Problem to work on: Please reproduce the lines of the records below from the one holding "html: none ->" through the one holding "font-style: italic ->", inclusive, skipping all pictures.

Information given:
▼
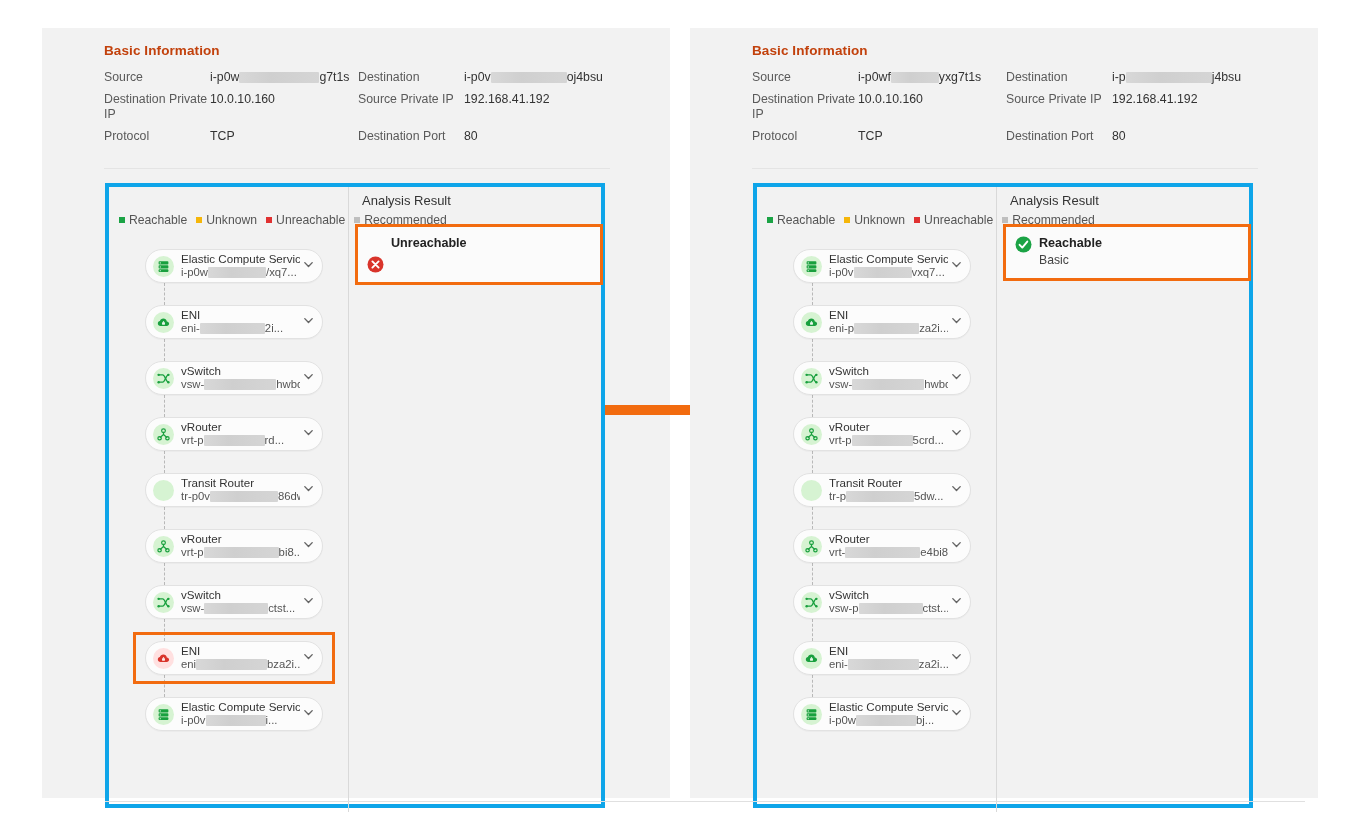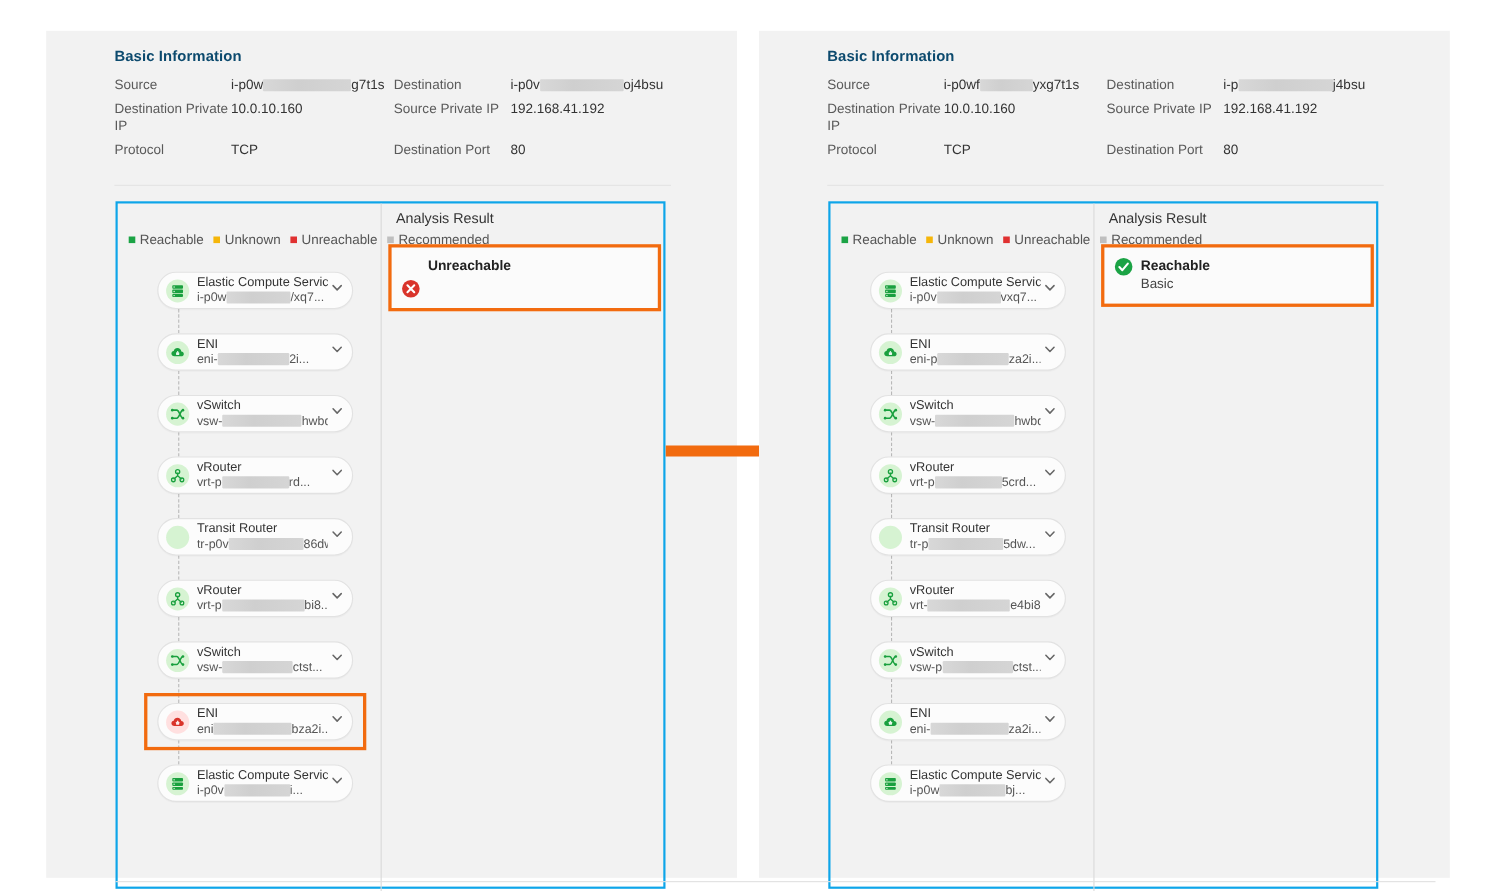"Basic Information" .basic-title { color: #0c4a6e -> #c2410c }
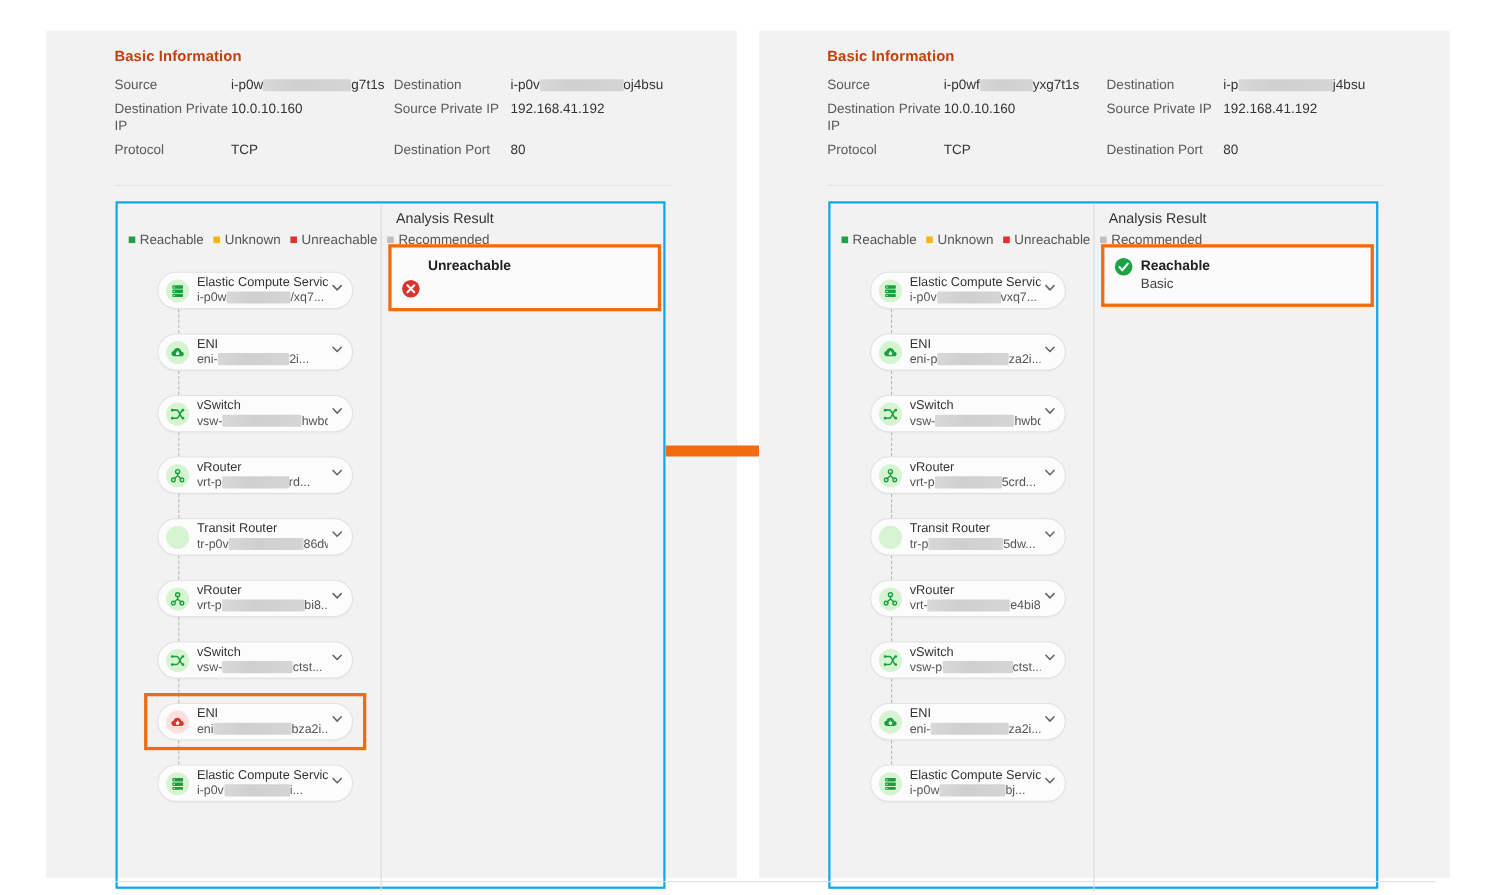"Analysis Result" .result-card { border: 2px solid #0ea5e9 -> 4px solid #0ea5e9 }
▲
▼
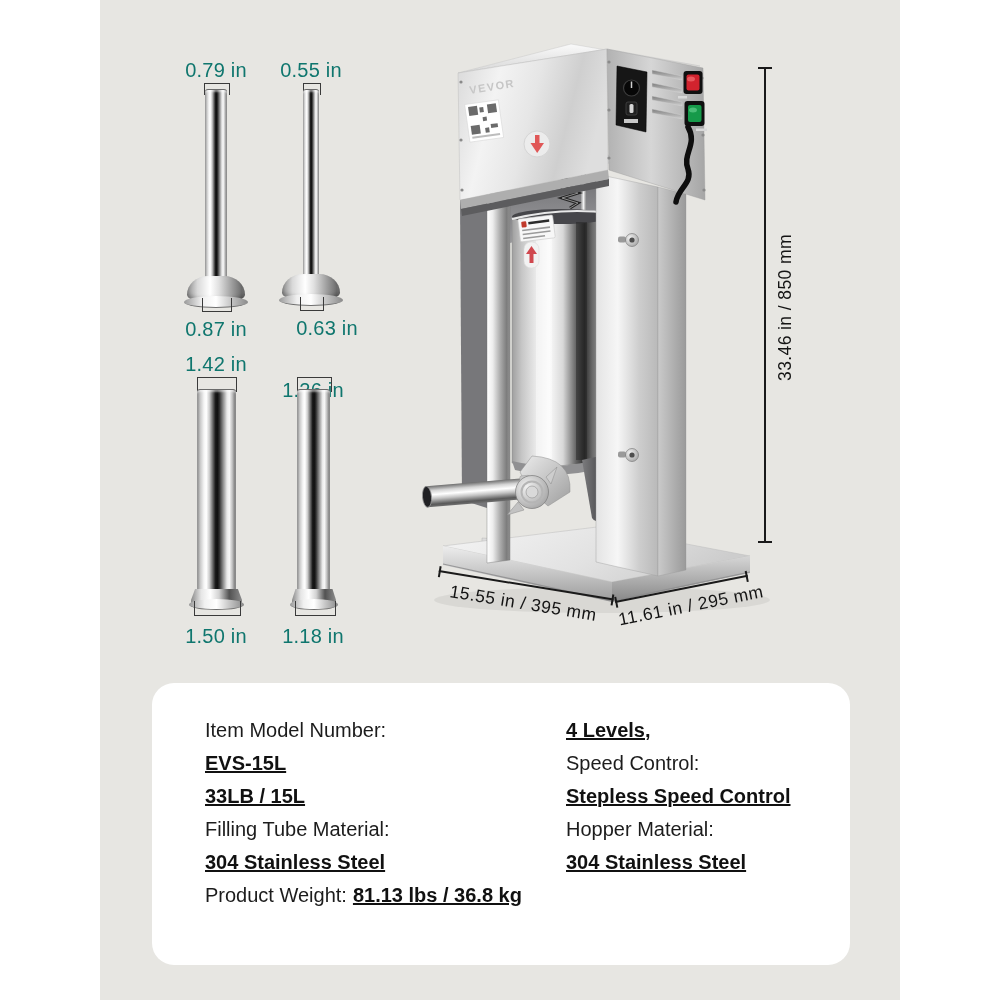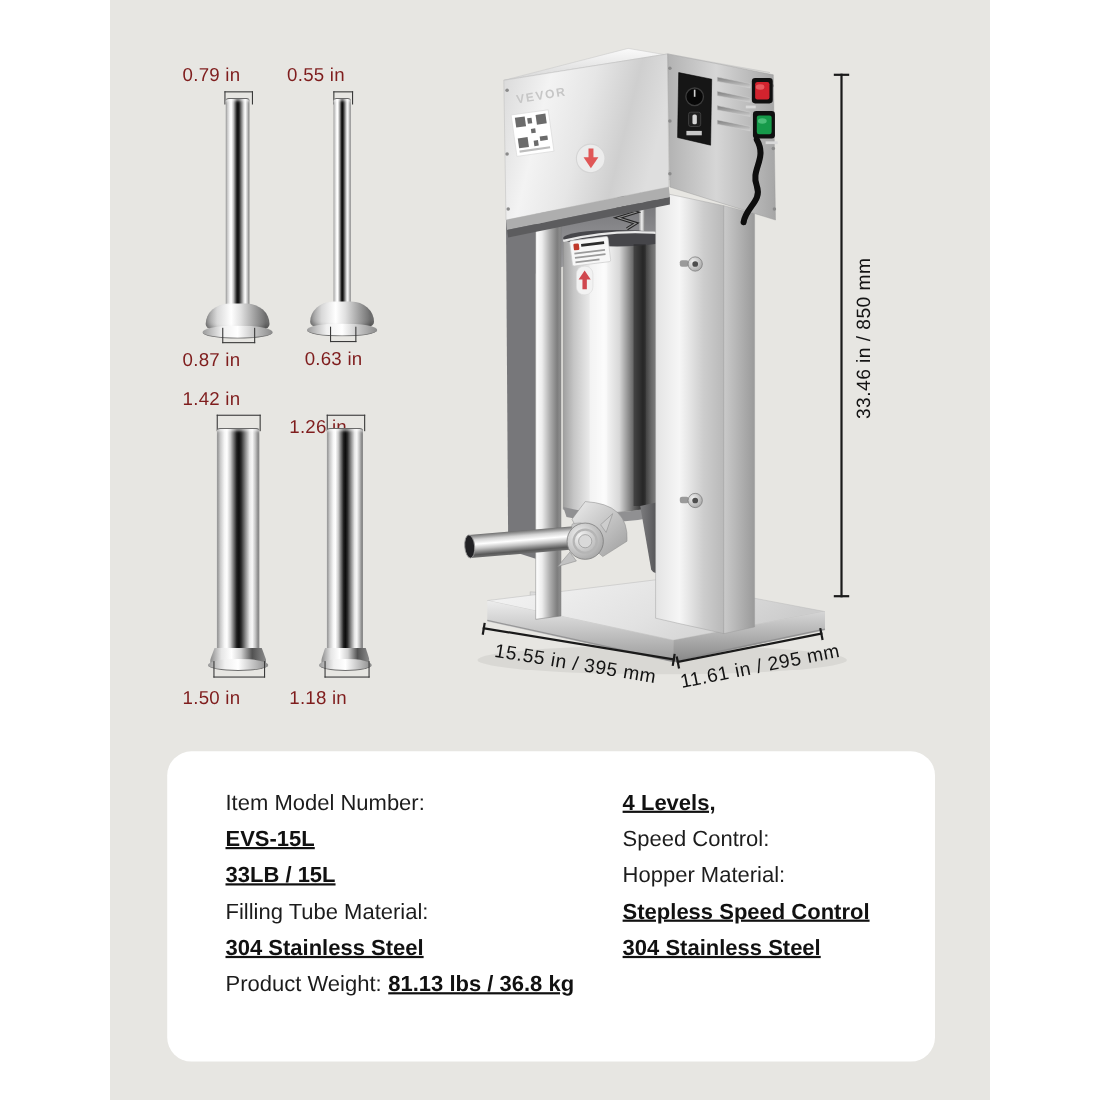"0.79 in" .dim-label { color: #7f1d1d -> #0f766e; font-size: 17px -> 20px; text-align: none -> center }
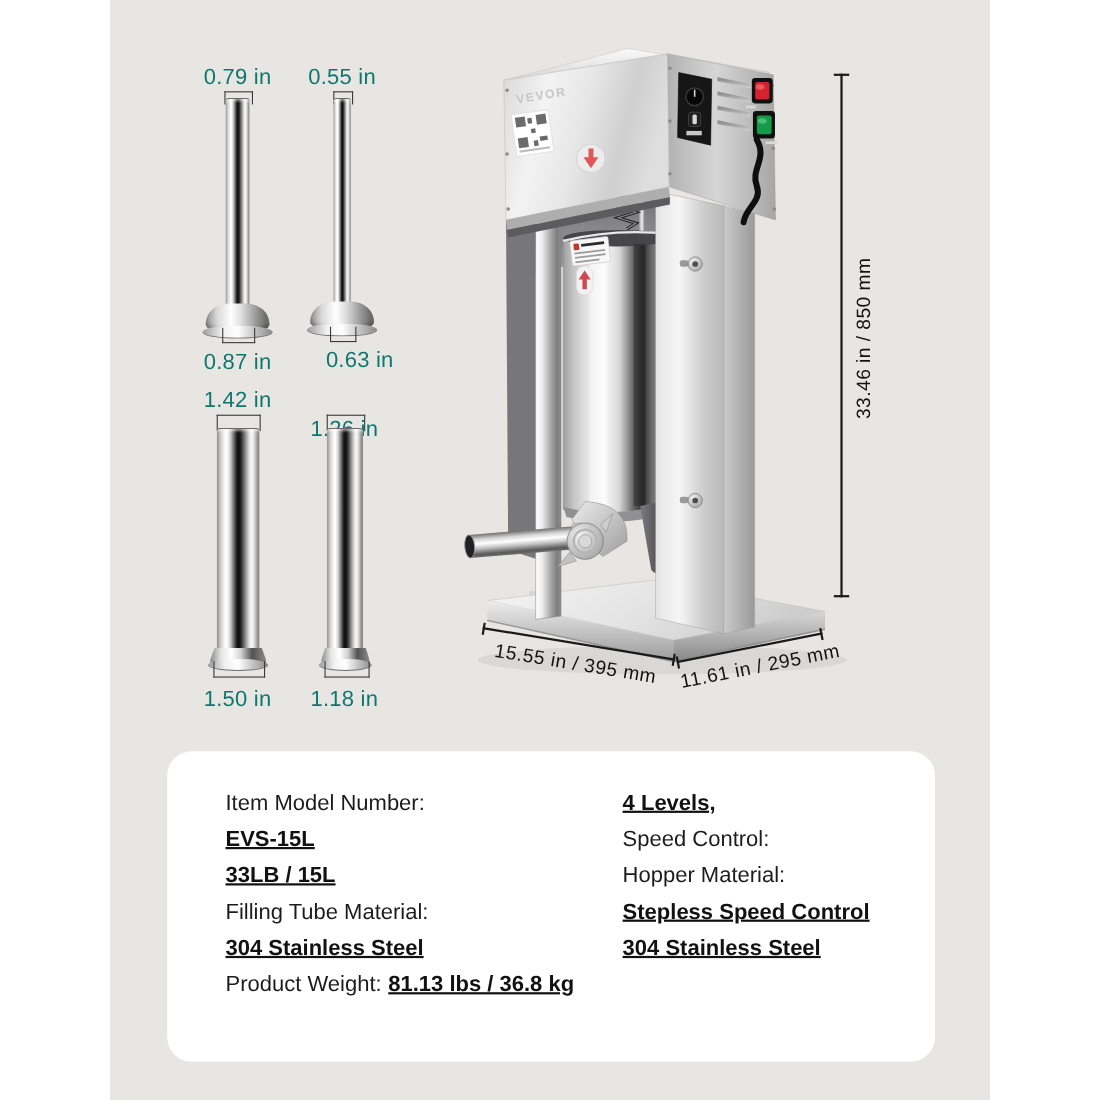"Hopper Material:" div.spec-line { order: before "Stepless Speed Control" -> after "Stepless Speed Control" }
▲
▼
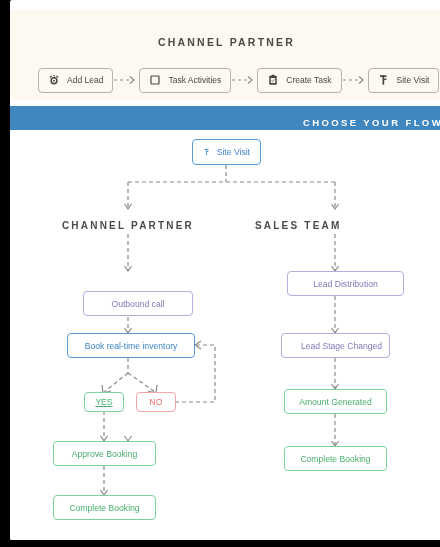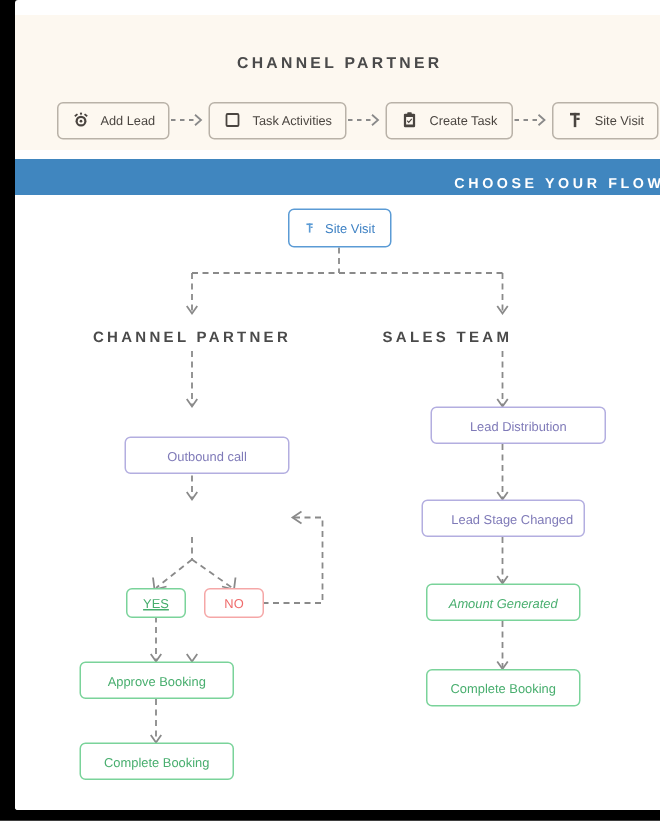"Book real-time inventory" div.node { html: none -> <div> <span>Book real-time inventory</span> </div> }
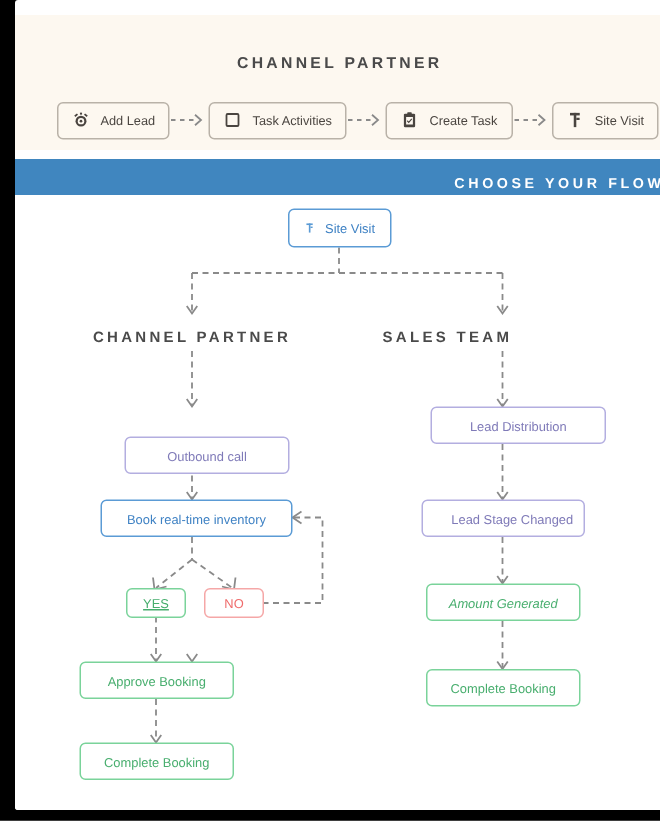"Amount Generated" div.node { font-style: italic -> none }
▲
Response area:
"Book real-time inventory" div.node { html: none -> <div> <span>Book real-time inventory</span> </div> }
"Amount Generated" div.node { font-style: italic -> none }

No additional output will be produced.